Vic Metcalfe

Personal information
- Full name: Victor Metcalfe
- Date of birth: 3 February 1922
- Place of birth: Barrow-in-Furness, Lancashire, England
- Date of death: 6 April 2003 (aged 81)
- Place of death: Huddersfield, England
- Position: Winger

Senior career*
- Years: Team / Apps / (Gls)
- 1946–1958: Huddersfield Town / 434 / (87)
- 1958–1960: Hull City / 6 / (3)

International career
- 1951: England / 2 / (0)

= Vic Metcalfe =

English footballer (1922–2003)

Victor Metcalfe (3 February 1922 – 6 April 2003) was an English professional footballer who played as a winger.

==Life and career==
Metcalfe was born in Barrow-in-Furness where his father played rugby league for Barrow. He was though a product of West Riding schools football and joined Huddersfield Town from Ravensthorpe BC as an amateur in June 1940. He was immediately put into the first team, then playing in the Wartime League North-East Division. After service as a wireless operator in the RAF he signed as a professional in December 1945 and was a regular in the first team until leaving for Hull City in June 1958. He had made a total of 459 first team appearances and scored 90 goals.
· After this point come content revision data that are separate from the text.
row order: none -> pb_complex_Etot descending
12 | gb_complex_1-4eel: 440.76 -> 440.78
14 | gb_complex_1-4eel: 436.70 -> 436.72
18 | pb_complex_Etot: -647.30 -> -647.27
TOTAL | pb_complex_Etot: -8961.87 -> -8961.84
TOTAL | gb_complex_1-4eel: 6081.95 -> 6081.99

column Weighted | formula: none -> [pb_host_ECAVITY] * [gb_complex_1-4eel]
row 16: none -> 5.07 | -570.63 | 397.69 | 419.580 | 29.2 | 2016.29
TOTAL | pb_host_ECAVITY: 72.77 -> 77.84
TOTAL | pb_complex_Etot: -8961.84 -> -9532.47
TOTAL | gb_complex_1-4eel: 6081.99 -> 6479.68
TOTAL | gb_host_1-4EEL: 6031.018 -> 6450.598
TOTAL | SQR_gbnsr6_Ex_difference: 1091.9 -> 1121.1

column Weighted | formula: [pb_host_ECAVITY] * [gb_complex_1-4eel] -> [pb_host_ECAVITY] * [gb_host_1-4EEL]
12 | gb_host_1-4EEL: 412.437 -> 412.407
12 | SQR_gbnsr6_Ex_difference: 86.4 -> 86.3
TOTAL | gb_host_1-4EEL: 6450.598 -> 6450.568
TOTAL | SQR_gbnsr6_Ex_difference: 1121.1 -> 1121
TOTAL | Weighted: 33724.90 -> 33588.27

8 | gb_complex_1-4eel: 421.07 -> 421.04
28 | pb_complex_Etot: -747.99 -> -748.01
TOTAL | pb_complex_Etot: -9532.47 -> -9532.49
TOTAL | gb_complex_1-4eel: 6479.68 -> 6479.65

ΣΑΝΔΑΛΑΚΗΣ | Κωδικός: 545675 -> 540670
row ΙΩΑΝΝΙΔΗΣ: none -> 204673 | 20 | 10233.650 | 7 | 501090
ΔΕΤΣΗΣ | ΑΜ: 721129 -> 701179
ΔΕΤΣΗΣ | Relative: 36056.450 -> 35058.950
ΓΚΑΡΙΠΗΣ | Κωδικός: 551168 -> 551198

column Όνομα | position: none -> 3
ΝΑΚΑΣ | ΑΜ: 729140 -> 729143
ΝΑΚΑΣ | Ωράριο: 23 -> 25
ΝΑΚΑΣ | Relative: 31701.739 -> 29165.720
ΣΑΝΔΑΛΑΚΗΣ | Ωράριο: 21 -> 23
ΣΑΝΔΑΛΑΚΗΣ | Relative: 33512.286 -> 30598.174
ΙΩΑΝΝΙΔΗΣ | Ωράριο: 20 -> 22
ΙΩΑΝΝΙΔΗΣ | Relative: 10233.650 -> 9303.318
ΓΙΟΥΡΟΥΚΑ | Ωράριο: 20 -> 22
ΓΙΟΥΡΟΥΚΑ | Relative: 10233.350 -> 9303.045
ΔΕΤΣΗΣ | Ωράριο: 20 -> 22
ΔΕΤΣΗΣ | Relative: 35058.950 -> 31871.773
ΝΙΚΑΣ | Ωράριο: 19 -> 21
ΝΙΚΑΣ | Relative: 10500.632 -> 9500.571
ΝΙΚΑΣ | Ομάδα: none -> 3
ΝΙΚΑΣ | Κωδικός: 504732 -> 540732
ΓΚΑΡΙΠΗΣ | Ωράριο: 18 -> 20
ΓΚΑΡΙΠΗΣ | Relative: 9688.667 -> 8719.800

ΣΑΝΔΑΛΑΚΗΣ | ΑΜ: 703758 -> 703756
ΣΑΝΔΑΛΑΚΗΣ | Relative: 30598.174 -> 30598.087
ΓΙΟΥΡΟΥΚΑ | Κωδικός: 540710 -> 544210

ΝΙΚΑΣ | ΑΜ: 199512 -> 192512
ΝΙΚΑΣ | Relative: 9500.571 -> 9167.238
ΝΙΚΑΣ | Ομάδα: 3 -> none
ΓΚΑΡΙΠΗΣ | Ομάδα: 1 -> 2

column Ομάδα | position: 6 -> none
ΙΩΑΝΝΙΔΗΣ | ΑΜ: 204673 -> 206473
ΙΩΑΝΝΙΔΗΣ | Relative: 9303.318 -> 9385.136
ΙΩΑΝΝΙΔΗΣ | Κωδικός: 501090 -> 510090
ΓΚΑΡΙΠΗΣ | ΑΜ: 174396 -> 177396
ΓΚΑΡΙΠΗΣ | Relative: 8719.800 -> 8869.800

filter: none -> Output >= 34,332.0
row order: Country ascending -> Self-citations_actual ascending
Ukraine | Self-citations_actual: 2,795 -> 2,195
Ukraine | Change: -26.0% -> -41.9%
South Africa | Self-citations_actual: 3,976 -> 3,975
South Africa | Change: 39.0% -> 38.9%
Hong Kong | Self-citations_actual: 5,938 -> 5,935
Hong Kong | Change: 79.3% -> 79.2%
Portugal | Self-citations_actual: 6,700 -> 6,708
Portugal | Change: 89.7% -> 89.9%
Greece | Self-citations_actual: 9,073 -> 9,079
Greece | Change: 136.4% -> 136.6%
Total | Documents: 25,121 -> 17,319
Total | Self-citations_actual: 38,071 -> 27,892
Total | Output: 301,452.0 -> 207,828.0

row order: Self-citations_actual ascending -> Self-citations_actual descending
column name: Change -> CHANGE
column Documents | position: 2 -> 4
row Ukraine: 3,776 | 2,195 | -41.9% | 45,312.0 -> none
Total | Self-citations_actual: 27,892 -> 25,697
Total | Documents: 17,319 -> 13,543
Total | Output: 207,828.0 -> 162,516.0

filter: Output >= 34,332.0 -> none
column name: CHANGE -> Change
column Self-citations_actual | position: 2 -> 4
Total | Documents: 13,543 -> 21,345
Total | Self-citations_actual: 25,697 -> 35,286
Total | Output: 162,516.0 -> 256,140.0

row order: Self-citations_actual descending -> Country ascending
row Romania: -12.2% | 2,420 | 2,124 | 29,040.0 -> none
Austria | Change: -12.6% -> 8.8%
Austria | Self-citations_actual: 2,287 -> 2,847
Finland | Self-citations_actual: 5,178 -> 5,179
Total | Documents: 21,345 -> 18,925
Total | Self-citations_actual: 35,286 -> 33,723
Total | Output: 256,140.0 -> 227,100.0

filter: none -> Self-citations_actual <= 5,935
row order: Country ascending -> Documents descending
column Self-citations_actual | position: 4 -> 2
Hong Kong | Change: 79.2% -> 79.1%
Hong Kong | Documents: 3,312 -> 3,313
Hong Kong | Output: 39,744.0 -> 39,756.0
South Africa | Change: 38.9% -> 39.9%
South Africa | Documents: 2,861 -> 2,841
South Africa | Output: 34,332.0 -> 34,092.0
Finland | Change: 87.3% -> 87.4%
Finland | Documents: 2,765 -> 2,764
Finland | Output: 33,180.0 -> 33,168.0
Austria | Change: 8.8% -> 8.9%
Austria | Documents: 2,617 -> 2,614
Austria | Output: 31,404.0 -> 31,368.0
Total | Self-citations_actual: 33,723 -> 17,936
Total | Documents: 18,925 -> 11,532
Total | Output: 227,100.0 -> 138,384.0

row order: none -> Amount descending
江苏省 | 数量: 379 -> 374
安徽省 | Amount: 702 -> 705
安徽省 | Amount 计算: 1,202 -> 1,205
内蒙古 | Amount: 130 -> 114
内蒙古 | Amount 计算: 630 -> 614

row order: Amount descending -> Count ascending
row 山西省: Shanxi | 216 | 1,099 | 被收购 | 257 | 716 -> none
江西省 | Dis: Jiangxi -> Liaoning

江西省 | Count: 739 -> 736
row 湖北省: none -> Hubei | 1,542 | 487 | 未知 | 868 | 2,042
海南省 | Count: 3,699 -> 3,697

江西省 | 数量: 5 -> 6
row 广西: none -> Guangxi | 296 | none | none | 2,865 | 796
He played a few times for Hull in their promotion season 1958–59 and retired on his 38th birthday in February 1960.

After a year out of football he returned to Huddersfield to coach for three years then moved to a similar post at Halifax Town, at that time in the Third Division. In April 1966 he was promoted to manager and left there in November 1967 when Alan Ball, Sr was appointed.

He was a natural left-footed player and his position at outside left was essentially unchallenged during his twelve years of post-war football at Huddersfield, nine seasons in the First Division and three in the Second. He was known for his pace and shooting power (he was for a long time the team's penalty taker) and above all for the accuracy of his crosses from the wing. His partnership with centre forward Jimmy Glazzard accounted for a high proportion of Huddersfield's goals during that period. Most notable were the four crosses from which Glazzard scored in the 8–2 defeat of Everton in April 1953. Metcalfe himself scored in that match as did all the other members of the forward line.

In 1952–53 Huddersfield set a league record in that the entire defence (Wheeler; Staniforth, Kelly; McGarry, McEvoy, Quested) played unchanged throughout the season. Metcalfe also played, at outside left, in every match.

Representative honours for other wingers were hard to come by in the days of Stanley Matthews and Tom Finney, but Metcalfe won two caps for England against Portugal and against Argentina, both in May 1951; in both matches his club colleague Harold Hassall played at inside-left. In 1948 and 1949 he played for the FA against the RAF (scoring twice) and twice against the Army. He played for the Football League twice, in 1950 and 1954.

Metcalfe was also a useful cricketer. He played regularly at no. 4 for in the Huddersfield Cricket League. After retirement he continued to live in Huddersfield and died in 2003, aged 81. The nostalgia section of the Huddersfield Daily Examiner website has reports on a few of his matches.